With that symbol system, we can represent nearly any pipelines that has a tree-like structure. For example, pipeline `E0 * E1 * E2` represents a pipeline with three stages, and each stage comes with a single candidate. While `E0 * (E1 + E2) * (E3 + E4 + E5)` represents the case for a pipeline with three stages, with the second stage has two candidates and the third stage with three candidates.
Another interesting feature of that symbol system is the symbol for estimator is recursively defined, similarly like how exression is defined in a programing language, so you can have pipeline as an estimator candidate which adds tons of flexibility when defining a pipeline. For example, suppose you have `P1: E0 * E1 * E2`, `P2: E0 * (E1 + E2) * (E3 + E4 + E5)` and `P3: E0 + E1 + E2 + E3`, to construct a pipeline that uses either `P1` or `P2` in the first stage, and direct result to `P3`, you simply need to put `P4: (P1 + P2) * P3` instead of constructing from very beginning.
In practice, you don't actually need to play with schema directly, instead `SweepablePipeline` provides `.Append(e1, e2, ...)` to simplify that whole process. Therefore, in coding, for pipeline `P1: E0 * E1 * E2`, it will look like
```csharp
var p1
p1 = p1.Append(e0).Append(e1).Append(e2);
```
And for `P2:E0 * (E1 + E2) * (E3 + E4 + E5)`, it will be
```csharp
var p2
p2 = p2.Append(e0).Append(e1, e2).Append(e3, e4, e5);
```
And for P3, P4
```csharp
var p3
p2 = p4.Append(p1, p2).Append(p3);
```
## Seach space in sweepable pipeline
Similarly on search space in sweepable estimator, sweepable pipeline also has search space. And it consists by two parts: search space from its estimators, and search space from its schema. In practice, the two search space will be saved together as nested search space. The key for estimators' search spaces is simply estimators' ids, and the key for schema's search space is hard-coded as `_SCHEMA_`.
For example, for `p2`, its search space will be `{_SCHEMA_: schema_search_space, e0: e0_search_space, e1: e1_search_space, e2: e2_search_space ... e5: e5_search_space}`, where `e_N_search_space` is simply search space from `e_N`, `schema_search_space` is deducted from its schema.
The deducting rule for schema is nothing different than expanding a term. It generates a choice option, where each choice represent a possible way of constructing a trainable pipeline from sweepable pipeline.

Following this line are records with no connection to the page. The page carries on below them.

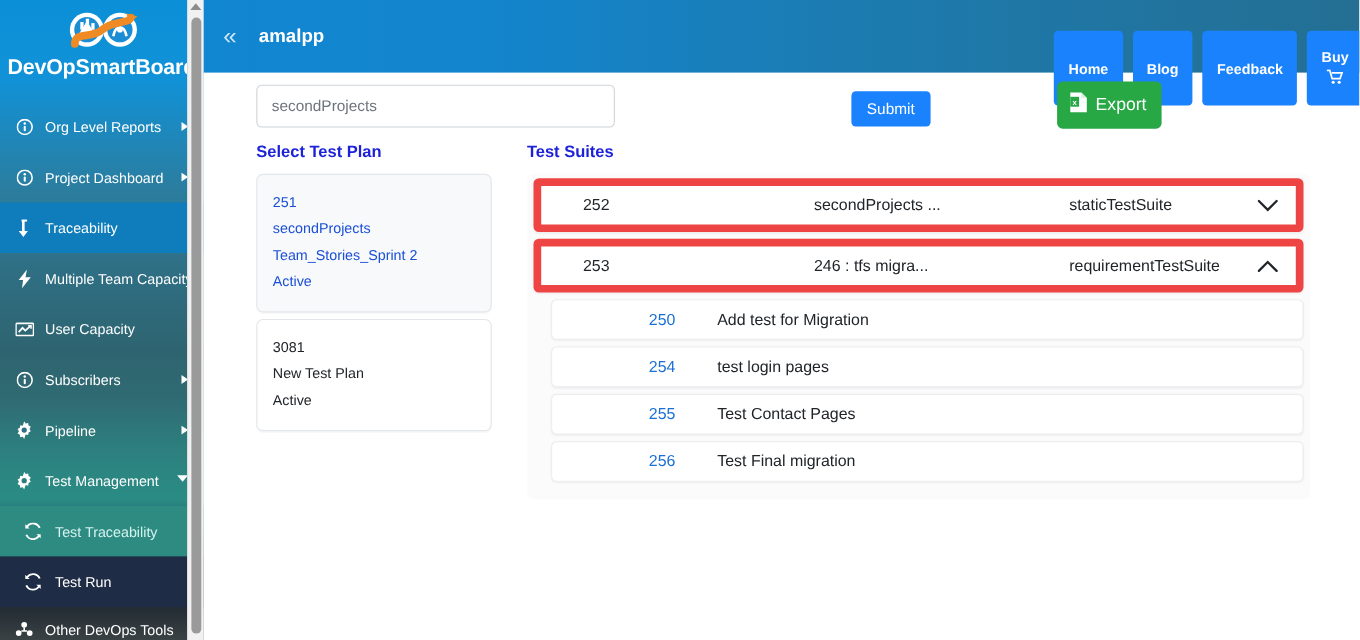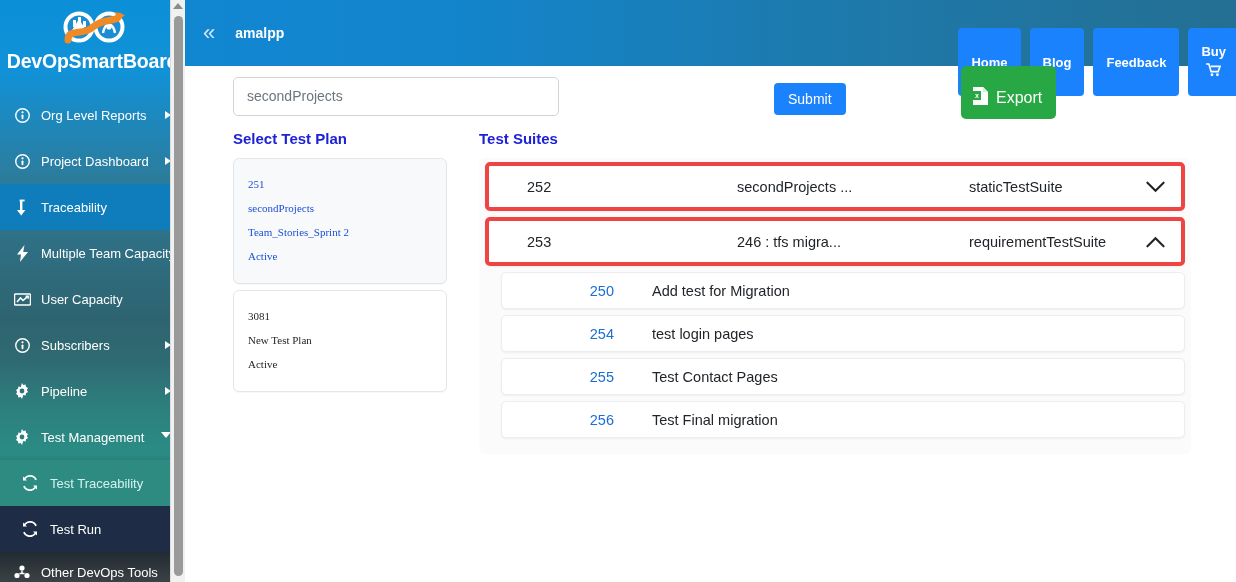--- a/index.html
+++ b/index.html
@@ -118,21 +118,21 @@
     color: #cfe6f5;
     font-size: 22px;
     margin-left: 18px;
     letter-spacing: -2px;
     cursor: pointer;
     line-height: 1;
     user-select: none;
   }
   .proj-title {
     color: #ffffff;
-    font-size: 14px;
+    font-size: 17px;
     font-weight: 600;
     margin-left: 22px;
   }
   .topnav {
     position: absolute; right: 0; top: 28px;
     display: flex; gap: 9px;
   }
   .topnav-btn {
     background: #1a82fc;
     color: #ffffff;
@@ -171,25 +171,25 @@
   .submit-btn {
     position: absolute; left: 589px; top: 17px;
     background: #1a82fc; color: #fff;
     border: none; border-radius: 4px;
     font-size: 14px;
     padding: 8px 14px;
     cursor: pointer;
     font-family: "Liberation Sans", sans-serif;
   }
   .export-btn {
-    position: absolute; left: 776px; top: 0;
+    position: absolute; left: 776px; top: 8px;
     background: #28a745; color: #fff;
     border: none; border-radius: 5px;
     font-size: 16px;
-    padding: 20px 14px 9px 11px;
+    padding: 9px 14px 9px 11px;
     cursor: pointer;
     display: inline-flex; align-items: center; gap: 7px;
     font-family: "Liberation Sans", sans-serif;
     text-align: right;
   }
 
   
   .panels { display: flex; padding-left: 48px; padding-top: 4px; }
   .panel-head {
     color: #1d22d8;
@@ -201,35 +201,35 @@
   .plan-card {
     border: 1px solid #e3e6ea;
     border-radius: 6px;
     padding: 13px 14px 15px 14px;
     margin-bottom: 6px;
     background: #ffffff;
     cursor: pointer;
     box-shadow: 0 1px 1px rgba(0,0,0,0.03);
   }
   .plan-card.selected { background: #f8f9fb; }
-  .plan-card .ln { font-size: 11px; line-height: 24px; color: #212529; white-space: nowrap; font-family: Liberation Serif, serif; }
+  .plan-card .ln { font-size: 13px; line-height: 24px; color: #212529; white-space: nowrap; }
   .plan-card.selected .ln { color: #1a4fd6; }
 
   .col-suites { flex: 1 1 auto; max-width: 712px; }
   .suite-box {
     background: #fbfbfc;
     border-radius: 6px;
     padding: 4px 0 10px 0;
   }
   .suite-row {
     display: flex; align-items: center;
     height: 49px;
     margin: 0 6px 6px 6px;
     background: #ffffff;
-    border: 4px solid #ef4444;
+    border: 7px solid #ef4444;
     border-radius: 5px;
     box-shadow: 0 1px 2px rgba(0,0,0,0.05);
     cursor: pointer;
     font-size: 14.5px;
     color: #212529;
   }
   .suite-row .c-id { width: 248px; padding-left: 38px; }
   .suite-row .c-name { width: 212px; }
   .suite-row .c-type { flex: 1 1 auto; margin-left: 20px; }
   .suite-row .c-chev {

For `p1`, its search space will be a choice option with only one choice: `choice:[e0 * e1 * e2]`, for `p2`, it is `choice: [e0 * e1 * e3, e0 * e1 * e4, e0 * e1 * e5,,, e0 * e2 * e5]`, which contains `1 * 2 * 3 = 6` options.
The advantage of using this strategy to represent a sweepable pipeline's search space is it hides the difference for search spaces between sweepable pipeline and estimator and therefore, greatly simplify the developing work for tuners.
Another advantage of putting estimators and schema search spaces altogether is this strategy making it possible to predict model score via hyper-parameter sampling only, which is critial for the future one-shot automl implementation.